The UN had recently called  for her government to end violence that has forced 146,000 Rohingyas to flee to Bangladesh.

Even though Suu Kyi acknowledged the duty to take care of "our citizens", she also said "our resources our not as complete and adequate as we would like them to be."

Suu Kyi on Wednesday had said the global cry over violence on Rohingya Muslims was fuelled by a 'huge iceberg of misinformation.'

Rohingya refugees have poured over the border with Bangladesh, fleeing a massive security sweep in western Rakhine state by Myanmar forces following a series of deadly ambushes by Rohingya militants on August 25.

Suu Kyi's government has faced growing international condemnation for the army's response with refugees bringing with them renewed stories of murder, rape and burned villages at the hands of soldiers.

But in her first public comments since last month's ambushes, she said sympathy for the Rohingya was being generated by "a huge iceberg of misinformation calculated to create a lot of problems between different communities and with the aim of promoting the interest of the terrorists".
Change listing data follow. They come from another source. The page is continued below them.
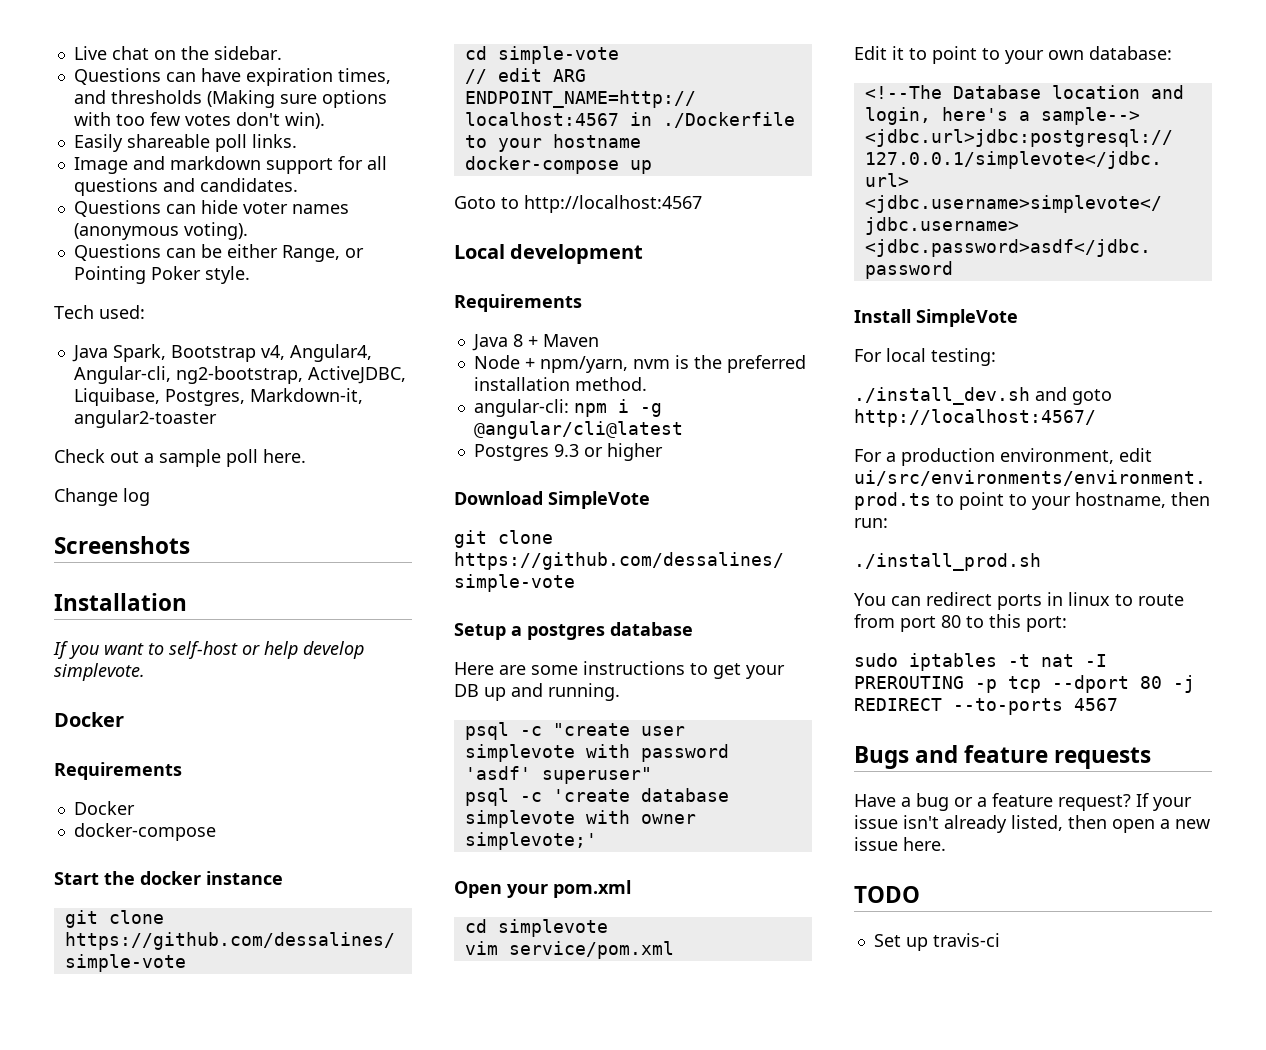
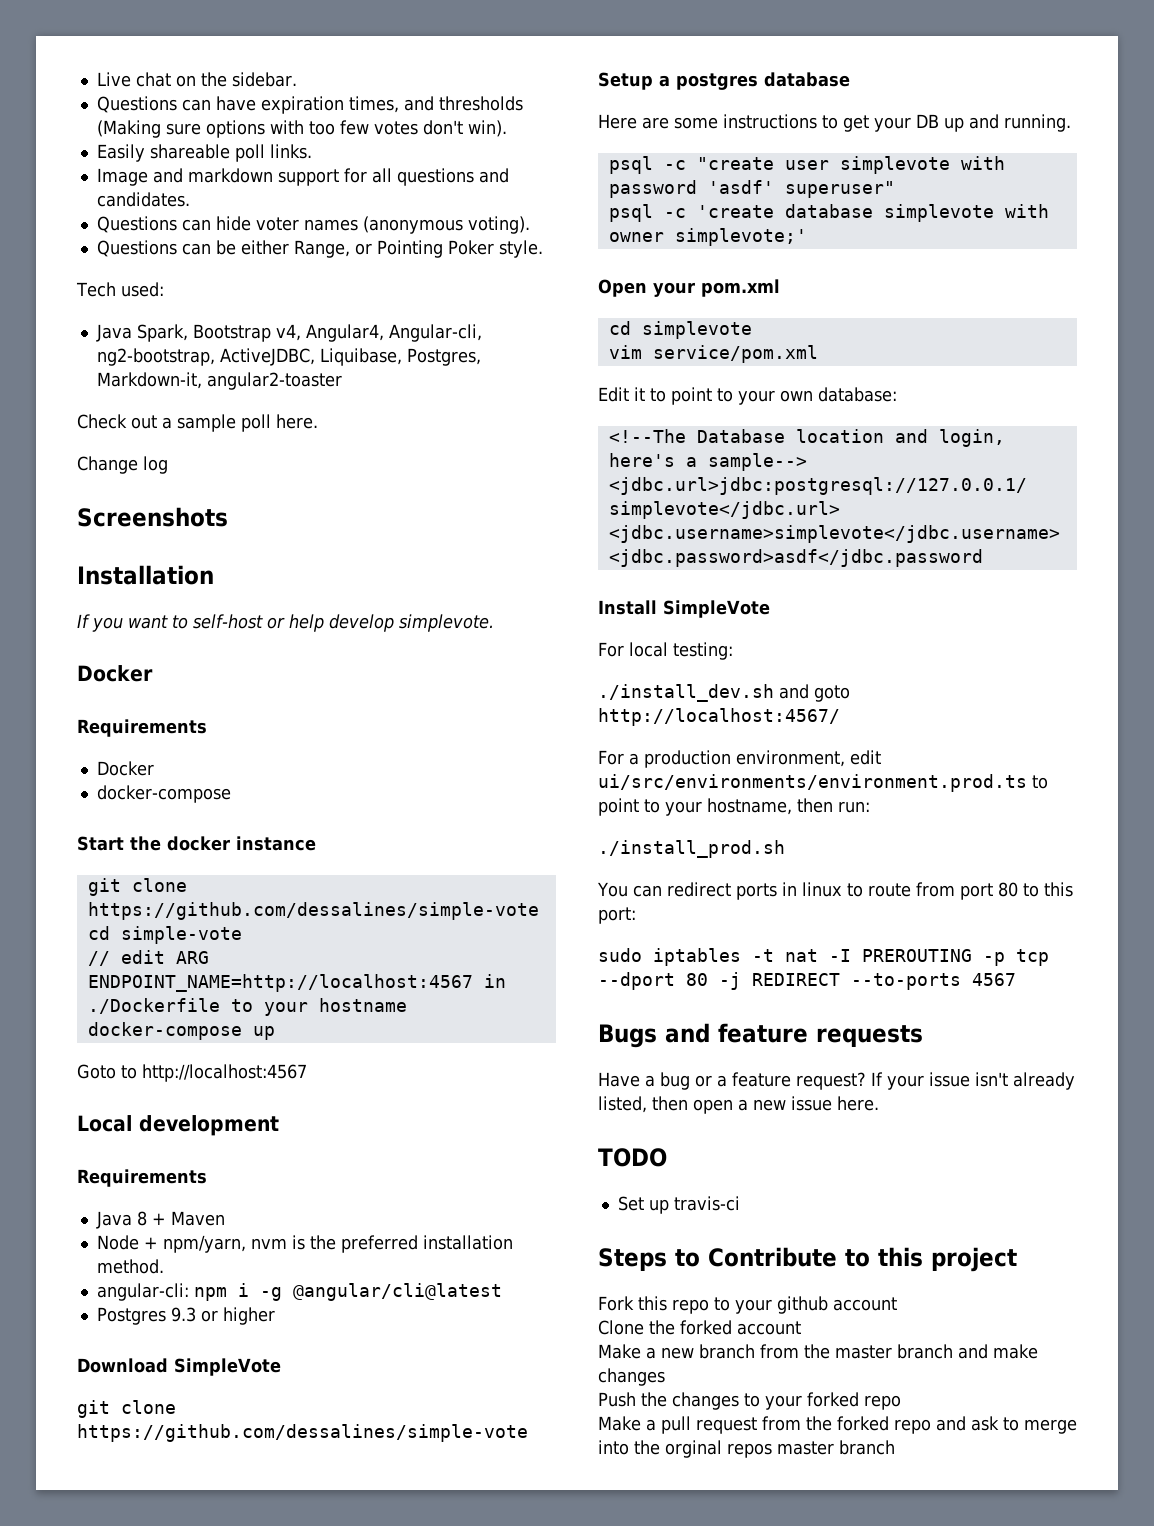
(1000, 940) none -> [598,1247,1017,1272] [598,1296,897,1314] [598,1320,801,1335] [598,1344,1038,1359] [598,1368,665,1386] [598,1392,901,1410] [598,1416,1077,1434] [598,1440,895,1458] // Steps to Contribute to this project // Fork this repo to your github account // Clone the forked account // Make a new branch from the master branch and make changes // Push the changes to your forked repo // Make a pull request from the forked repo and ask to merge into the orginal repos master branch

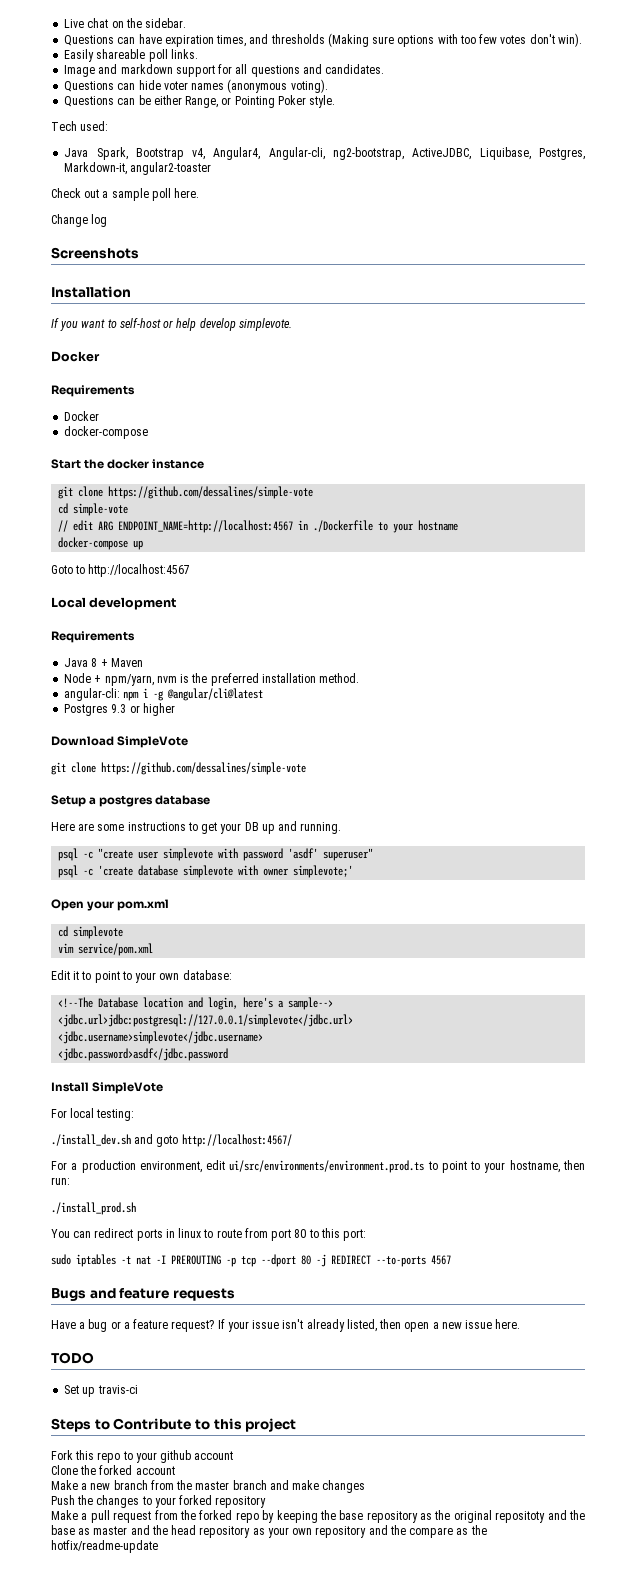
[864,1395,901,1410] repo -> [215,1496,267,1508] repository
[936,1416,1077,1434] [598,1440,895,1458] and ask to merge into the orginal repos master branch -> [262,1510,586,1523] [51,1525,487,1538] [51,1540,158,1553] by keeping the base repository as the original repositoty and the base as master and the head repository as your own repository and the compare as the hotfix/readme-update

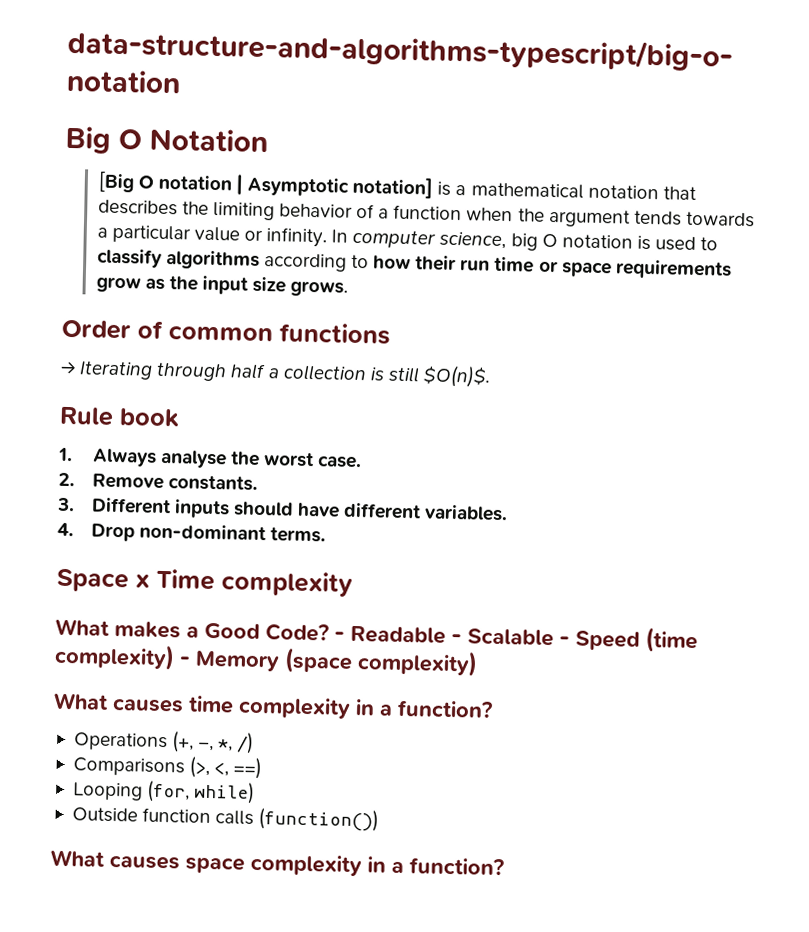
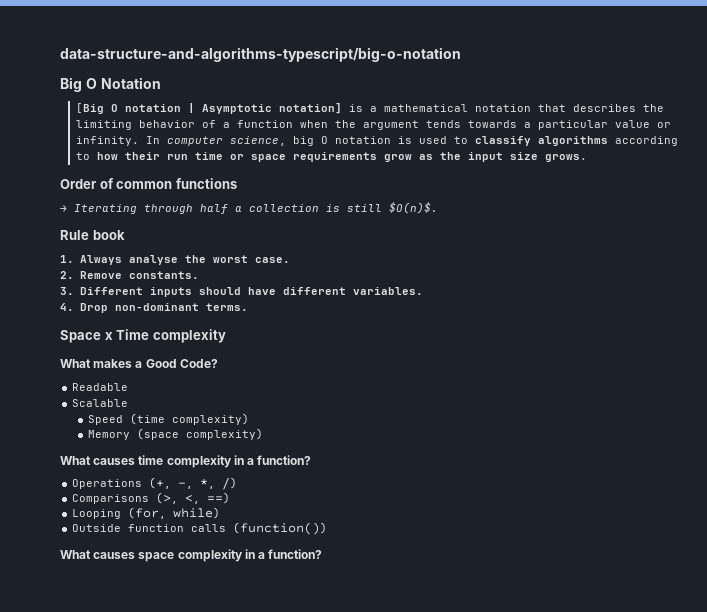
[334,631,345,641] - -> (218, 363) //
[451,634,462,644] - -> (129, 387) //
[559,636,570,646] - -> (129, 403) //
[179,656,190,666] - -> (250, 419) //

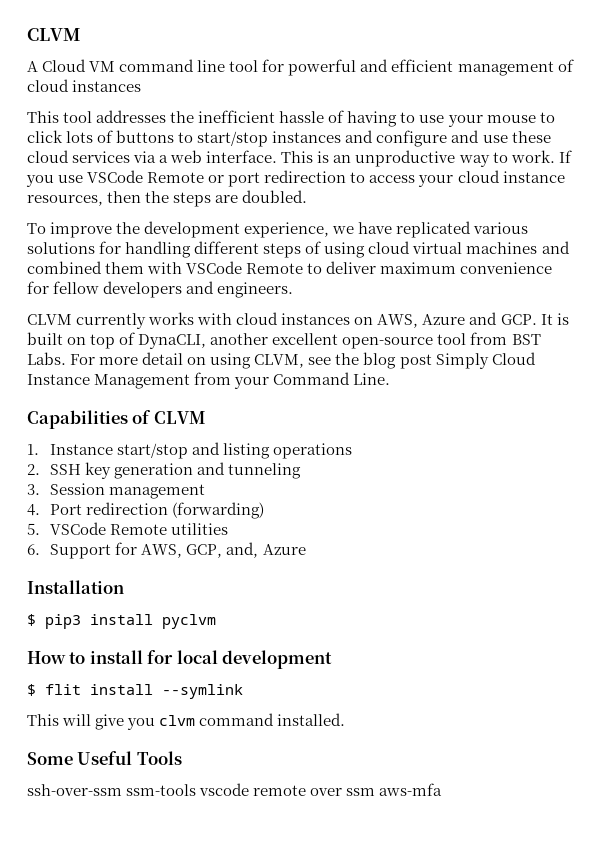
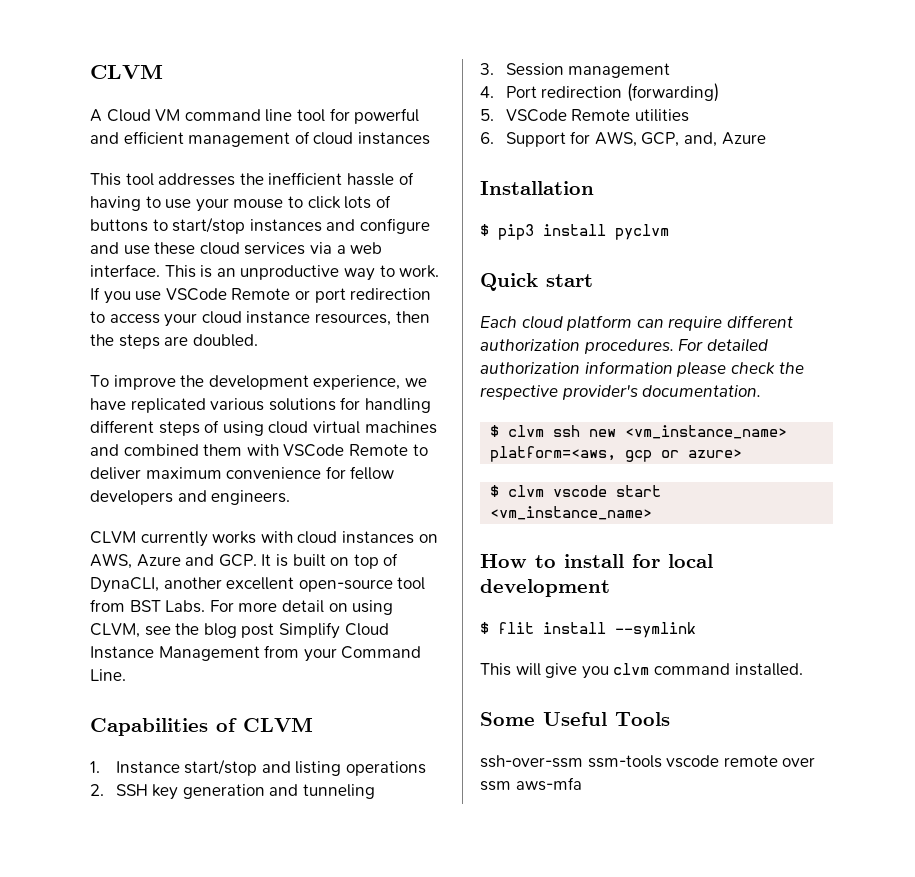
[435,353,489,369] Simply -> [278,622,340,639] Simplify
(216, 621) none -> [480,273,593,291] [480,315,793,331] [480,338,768,354] [480,361,805,377] [480,385,762,400] [490,425,788,439] [490,446,743,462] [490,485,662,497] [490,506,653,520] // Quick start // Each cloud platform can require different authorization procedures. For detailed authorization information please check the respective provider's documentation. // $ clvm ssh new <vm_instance_name> platform=<aws, gcp or azure> // $ clvm vscode start <vm_instance_name>

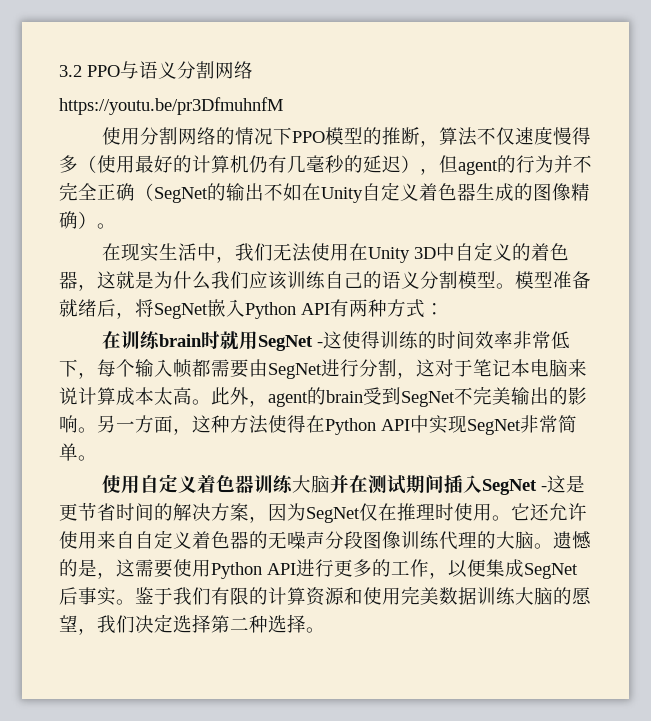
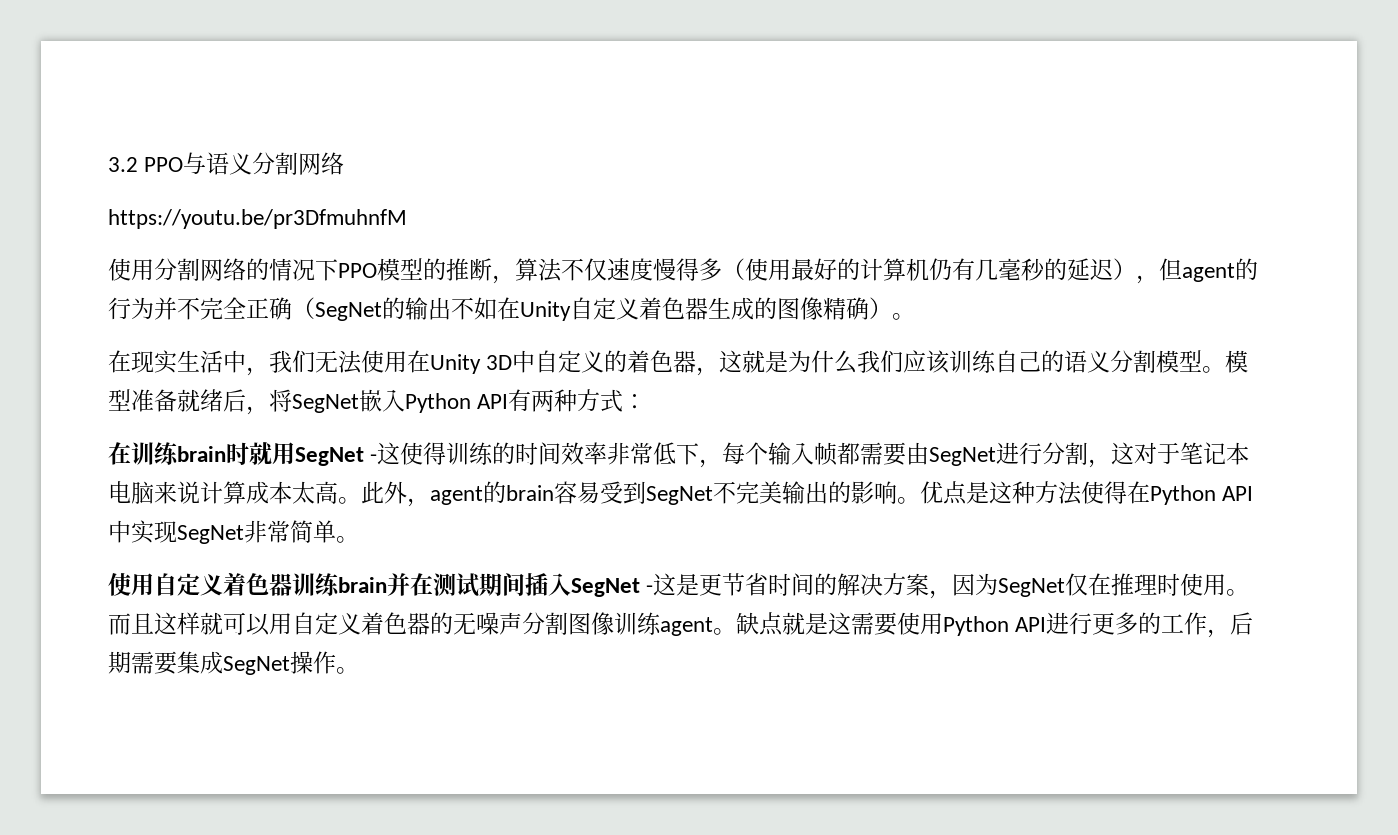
(363, 396) none -> [554,481,600,504] 容易
[97,415,192,435] 另一方面， -> [920,481,989,505] 优点是
[291,475,330,493] 大脑 -> [338,577,387,593] brain
[511,503,587,521] [59,531,135,549] 它还允许使用来自 -> [108,612,292,636] 而且这样就可以用
[344,531,363,549] 段 -> [545,612,568,635] 割
[439,531,591,550] [59,559,116,579] 代理的大脑。遗憾的是， -> [660,612,828,636] agent。缺点就是
[448,559,578,579] [59,586,591,606] [59,614,306,635] 以便集成SegNet后事实。鉴于我们有限的计算资源和使用完美数据训练大脑的愿望，我们决定选择第二种选择 -> [1230,612,1254,635] [108,651,336,675] 后期需要集成SegNet操作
The comments were made in a statement put out by her office following a call with Turkey's president Recep Tayyip Erdogan who has been particularly critical of Myanmar's treatment of the Rohingya, dubbing it a "genocide".

But Suu Kyi defended her government's actions saying her administration was "defending all the people" in Rakhine state.

Myanmar's Rohingya are the world's largest stateless minority and have lived under apartheid-like restrictions on their movement and citizenship for years.

They largely eschewed violence but in October a new militant group called the Arakan Rohingya Salvation Army launched a series of deadly ambushes on border police prompting a massive army-led crackdown.

More than 200,000 Rohingya have fled to Bangladesh since October.

That includes 146,000 in the last two weeks, piling huge pressure on an impoverished neighbour that already hosted 400,000 Rohingya who had fled Myanmar over the past four decades.

"The number is growing every day," UNHCR spokeswoman Vivian Tan, told AFP. "It's a growing humanitarian crisis."